Rasa haru menyeruak kembali. Tapi ia tak tahu, ini bukan saat yang tepat untuk menunjukkan air mata.
"Aku ke masjid dulu ya kak, nanti ku kabari tentang Andini".
Zamzam beranjak pamit.
Ia mendekati umi dan abi.
"Abis sholat, nanti Zamzam akan coba video call ke Andini". Zamzam setengah berbisik di telinga umi.
Umi mengangguk.
Zamzam dan abi berangkat ke masjid.
Umi mendekat ke tempat Adlan masih berbaring.
"Alhamdulillah, umi bersyukur, kamu bisa melewati semua ini dengan baik". Umi tersenyum menatap anak sulungnya.
"Al Quran, mi. Lantunan Al Quran yang membuatku bertahan". Adlan berkata perlahan.
Umi tersenyum.
"Umi bacakan Quran ya". Umi menawarkan.
Umi mengambil Quran yang tersimpan di lemari kecil sebelah ranjang. Umi membacakannya. Merdu.
Kemerduan yang mengundang indah kenangan masa lalu.
Ketika masa kecil dulu. Adlan selalu merebahkan diri di pangkuan umi. Dan Umi selalu membacakan Al Waqiah dan al Mulk sampai Adlan tertidur.
Namun kini Adlan tak mau tertidur. Ia ingin menikmati lantunan Quran dari suara merdu umi dengan penghayatan. Syahdu.
Zamzam masuk sambil berbicara dengan seseorang di telpon.
Zamzam menunggu umi membacakan hingga akhir ayat, sebelum memberikan handphone pada Adlan.
Adlan menerimanya.
Di layar terlihat Andini tengah menghafal Al Quran bersama beberapa santri. Ada Nura di sebelahnya.
"Andini sedang persiapan tasmi Al Quran untuk pengambilan sanad, Kak". Zamzam menjelaskan.
"Ini aku telpon ke HP mamanya Andini, takutnya malah Andini terganggu jika mendengar kabar yang terlalu membahagiakan". Zamzam menambahkan.
Adlan menatap layar handphone lamat-lamat.
Iya, itu Andini. Ia tengah memegang Al Quran. Bibirnya tampak bergerak-gerak membacakan ayat-ayat.
Adlan tersenyum. Pada wajah pucatnya tergambar rasa haru.
"Andini akan ujian mengambil ujian pengambilan sanad pada Syaikh Mansur Ali dari Mesir". Zamzam menjelaskan.
"Ujiannya lusa".
Adlan tersenyum.
"Aku tidak akan mengganggu hafalannya, aku akan menunggu sampai ujiannya selesai". Adlan menjelaskan.
Akhirnya hari itu tiba.
Hari untuk Andini menyetorkan hafalannya di hadapan Syaikh Mansur Ali.

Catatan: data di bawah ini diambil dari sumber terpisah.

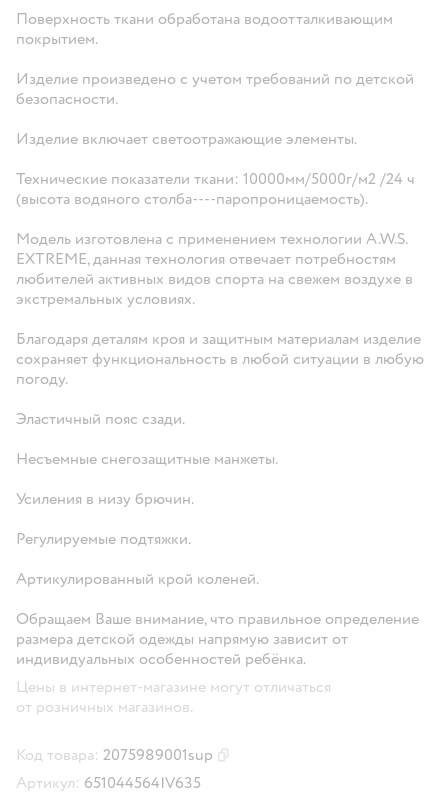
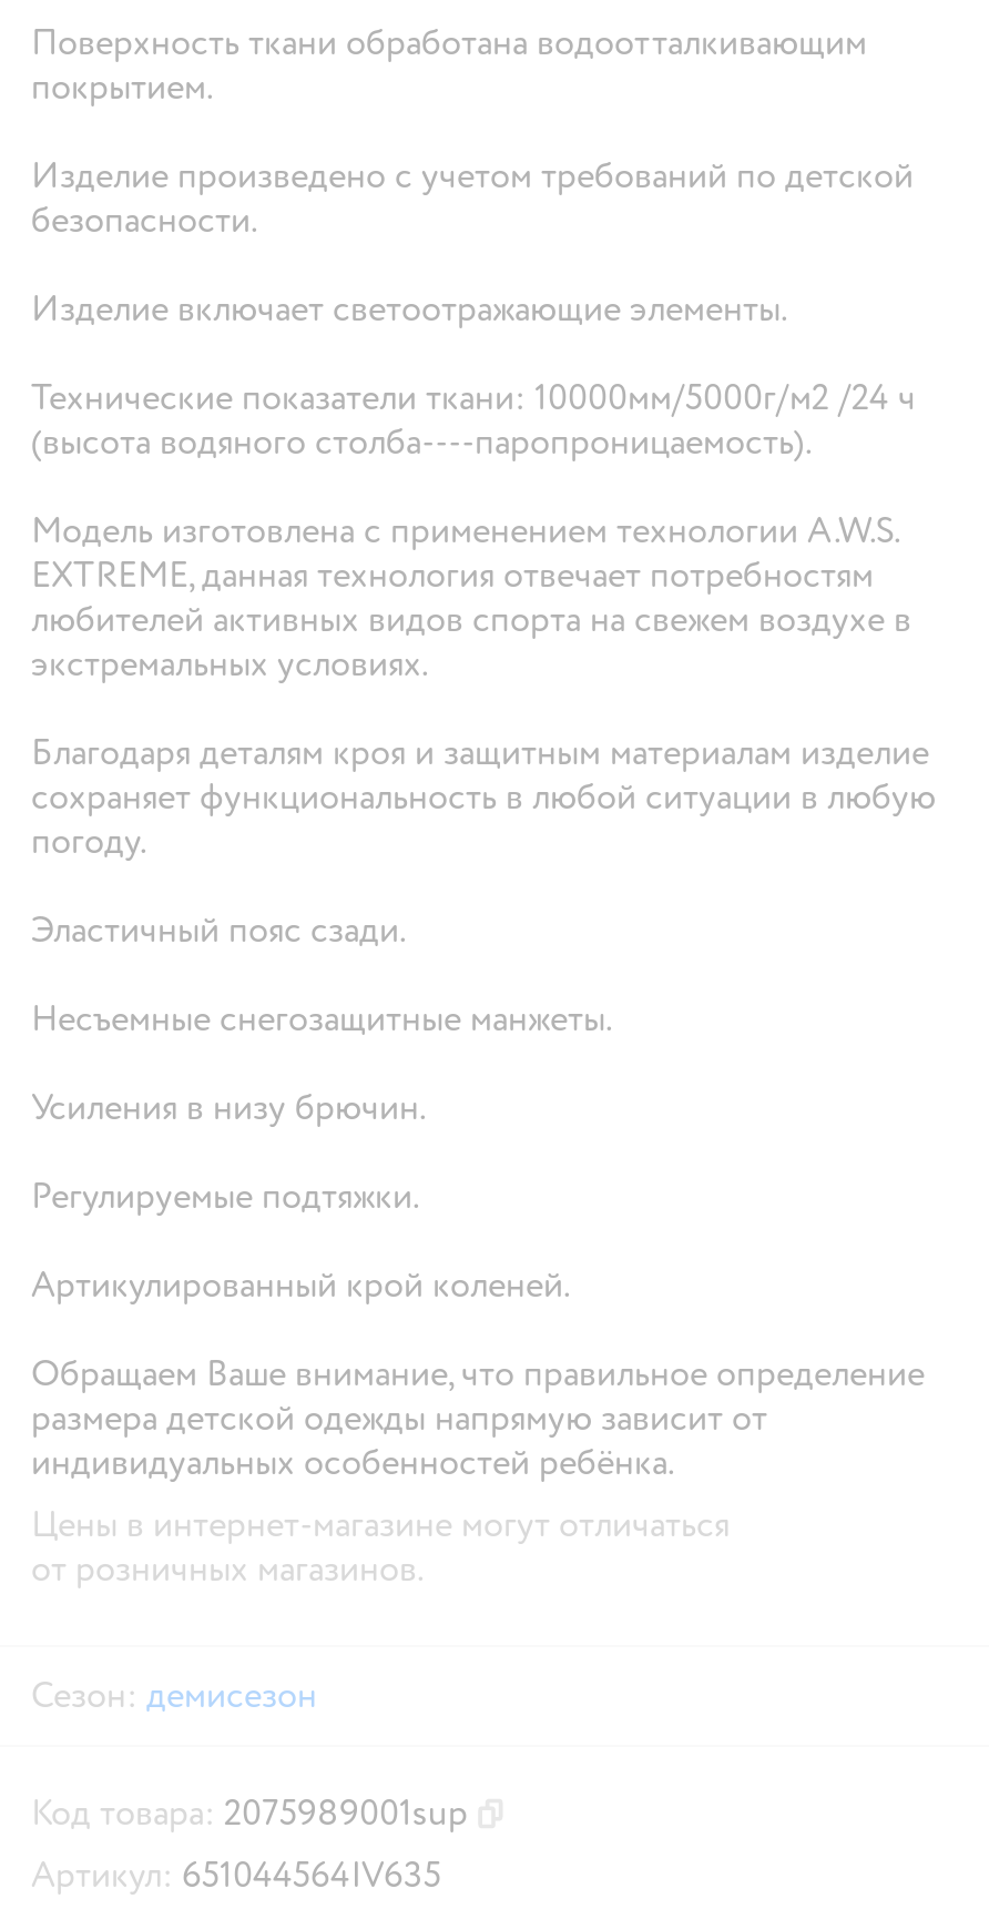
none -> [31,1674,317,1718] Сезон: демисезон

Zamzam sengaja mengambil laptop untuk moment ini. Video call lewat handphone mama Andini via laptop. Semua demi kakak yang disayanginya.
Adlan seperti menyaksikan siaran langsung.
Ia mengikuti prosesi Andini menyampaikan hafalannya ayat demi ayat.
Adlan merasa ada di sisi Andini.
Adlan merasa familiar dengan suasana seperti ini. Adlan merasa sudah sangat sering mendengarkan lantunan ayat-ayat yang dibacakan Andini.
Ayat yang sama. Suara yang sama.
Adlan menyaksikan semuanya.
Adlan melihat Andini mendapatkan pujian dengan nilai Adlan melihat Andini sujud syukur.
Hingga akhirnya Adlan bisa menatap wajah Andini di layar laptop. Wajah yang dirindukannya.